Nivolumab Associated Direct Antiglobulin-Negative Hemolytic Anemia with Pure Red Cell Aplasia – An Unforeseen Consequence


Eve Schodowski, The University of Toledo College of Medicine and Life Sciences, Toledo, Ohio Abdul Rahman Al Armashi MD, Case Western Reserve University, Cleveland, Ohio


Immune checkpoint inhibitors (ICIs) are commonly used in the treatment of advanced melanoma, as they have transformed survival rates, tumor regression, and long-term disease control. ICIs function by blocking inhibitory receptors on T-cells (such as PD-1 and CTLA-4), leading to a more robust T-cell-mediated immune response to cancer cells. Despite these advances, many immune-related adverse events (irAEs) associated with ICIs have been reported. Herein we illustrate, to our knowledge, the first described irAE of direct antiglobulin (DAT) negative hemolytic anemia with pure red cell aplasia (PRCA) associated with nivolumab, a PD-1 inhibitor.

Case Presentation

A 50-year-old woman with a past medical history of malignant melanoma with metastasis to the lungs presented with weakness, fatigue, and hematuria. Her melanoma treatments prior to admission included three cycles of ipilimumab complicated by dermatitis, followed by one cycle of nivolumab complicated by transaminitis the month prior to admission. Initial physical exam was untelling but labs revealed anemia with an initial hemoglobin of 6 g/dL, elevated LDH, decreased haptoglobin, indirect hyperbilirubinemia, and persistent transaminitis. Urinalysis showed 2+ blood but no RBCs. Further work-up demonstrated negative DAT, low reticulocyte count, elevated EPO, and a bone marrow biopsy revealing pure red cell aplasia. Right upper quadrant ultrasound was performed for transaminitis and showed hepatic steatosis. Autoimmune hepatitis work-up was largely negative but did show a positive ANA in a speckled pattern and positive anti-ssA. Throughout her 18-day hospital course, the patient required persistent blood transfusions and received 13 units of pRBC in total. She was treated with high-dose steroids, mycophenolate mofetil (MMF), and two doses of intravenous immune globulin (IVIG) due to a high degree of suspicion for ICI irAE in the setting of DAT negative, hemolytic, hypoproliferative anemia. With this treatment, the patient's hemolytic labs, frequency of transfusions, and transaminitis progressively improved. Once the patient did not require a blood transfusion for a minimum of 72 hours, she was deemed stable for discharge on prednisone and MMF, with arrangements for regular outpatient hemolytic labs, periodic blood transfusions, and close follow-up with hematology/oncology.

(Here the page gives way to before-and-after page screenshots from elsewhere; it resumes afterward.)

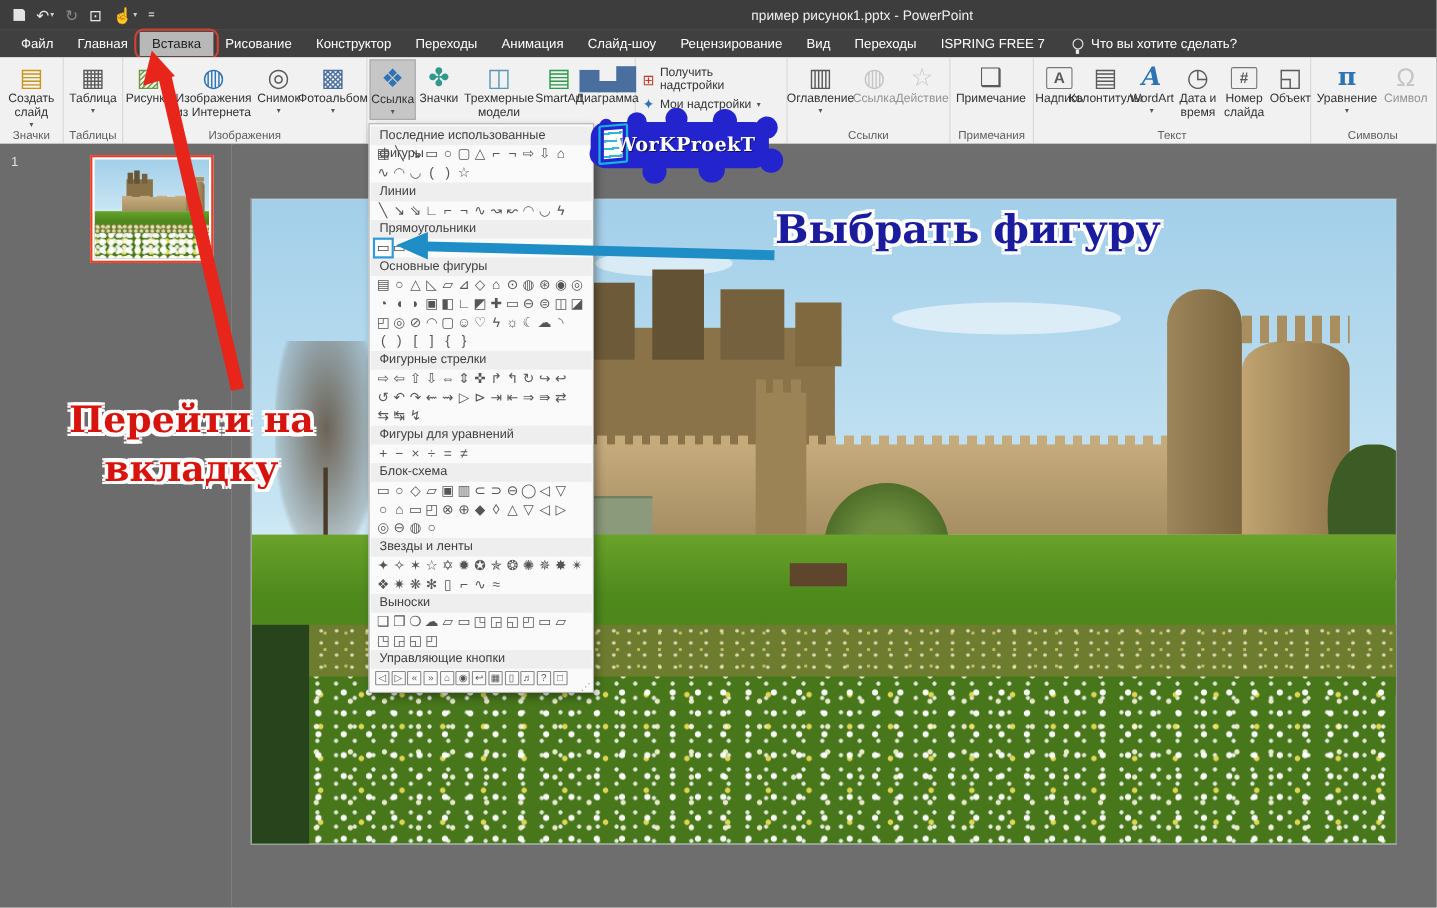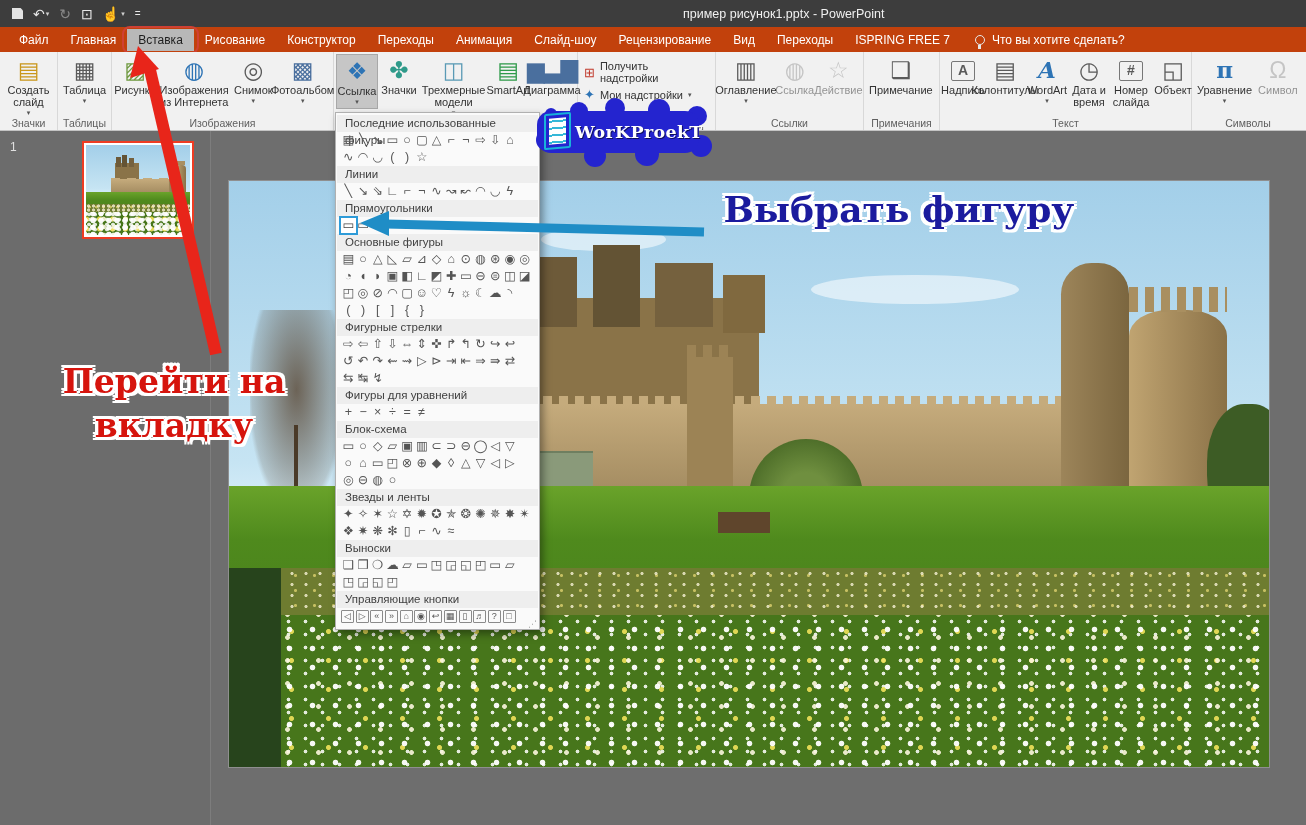--- a/index.html
+++ b/index.html
@@ -25,7 +25,7 @@
 
   
   .tabbar { position:absolute; left:0; top:27px; width:1306px; height:25px;
-    background:#c2410c; display:flex; align-items:center; padding-left:8px; }
+    background:#404040; display:flex; align-items:center; padding-left:8px; }
   .tab { color:#fff; font-size:12px; padding:4px 11px; white-space:nowrap; cursor:pointer; }
   .tab.sel { background:#b8b8b8; color:#1e1e1e; position:relative; }
   .redbox { position:absolute; inset:-3px -5px; border:2.5px solid #cf4134; border-radius:8px; pointer-events:none; }

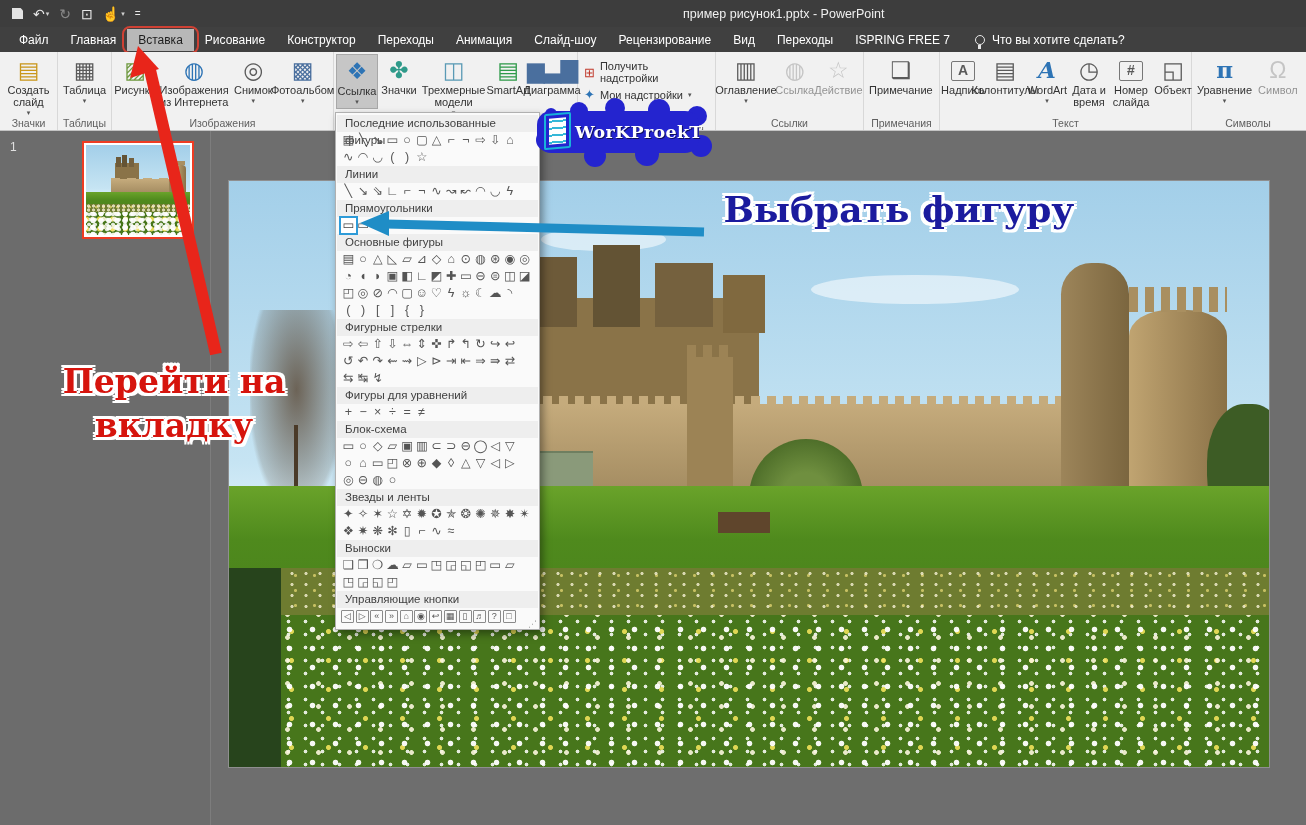--- a/index.html
+++ b/index.html
@@ -157,7 +157,7 @@
     border:2px solid #18b2da; transform:skewY(-5deg); border-radius:2px;
     background-image:repeating-linear-gradient(180deg, transparent 0 5px, #35b8d8 5px 7px);
     background-clip:content-box; padding:3px; }
-  .logo-text { position:absolute; left:40px; top:18px; color:#fff; font-weight:bold; font-size:17.5px;
+  .logo-text { position:absolute; left:24px; top:18px; color:#fff; font-weight:bold; font-size:17.5px;
     font-family:"DejaVu Serif", serif; text-shadow:1px 1px 0 rgba(0,0,0,.55); letter-spacing:.3px; }
 </style>
 </head>

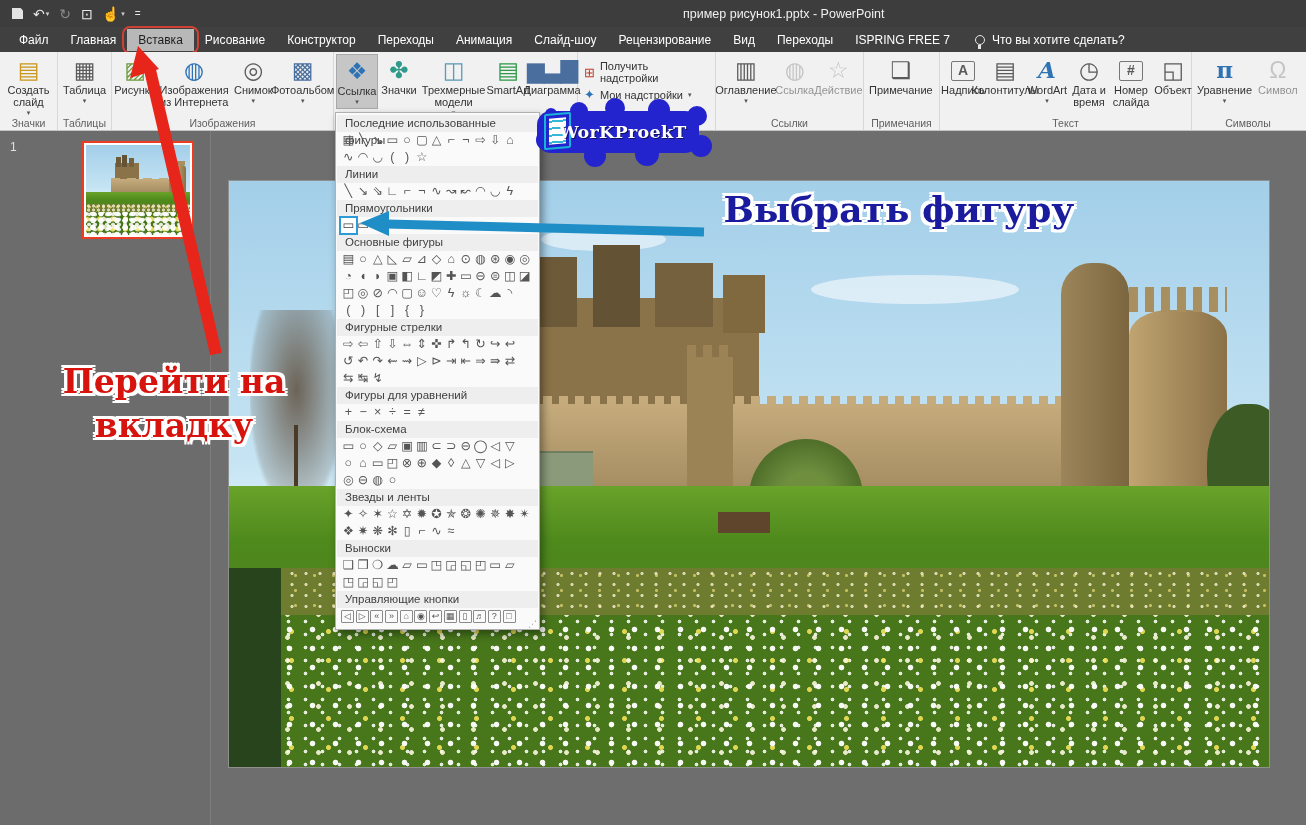--- a/index.html
+++ b/index.html
@@ -138,7 +138,7 @@
   .note { position:absolute; z-index:80; text-align:center; font-family:"DejaVu Serif", serif;
     font-weight:bold; pointer-events:none; }
   .note-red { left:0; top:360px; width:348px; color:#d6140d; font-size:33px; line-height:44px; }
-  .note-blue { left:691px; top:186px; width:416px; color:#1b1b9e; font-size:36px; line-height:46px; }
+  .note-blue { left:672px; top:186px; width:416px; color:#1b1b9e; font-size:36px; line-height:46px; }
   .outline-white { text-shadow:
     -3px -3px 0 #fff, 3px -3px 0 #fff, -3px 3px 0 #fff, 3px 3px 0 #fff,
     -3px 0 0 #fff, 3px 0 0 #fff, 0 -3px 0 #fff, 0 3px 0 #fff,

This case illustrates the first described case of ICI irAE DAT negative hemolytic anemia and pure red cell aplasia. Comparatively, there are two described cases of ICI-associated autoimmune (DAT positive) hemolytic anemia with PRCA in the literature. All cases described utilized blood transfusions, high-dose steroids, and IVIG for treatment of the irAE, ultimately with each patient normalizing their hemoglobin and reticulocyte counts after several weeks. Therefore, physicians should maintain a high degree of suspicion for autoimmune hemolytic anemia in patients treated with an ICI, even if the DAT is negative, to assure a favorable outcome.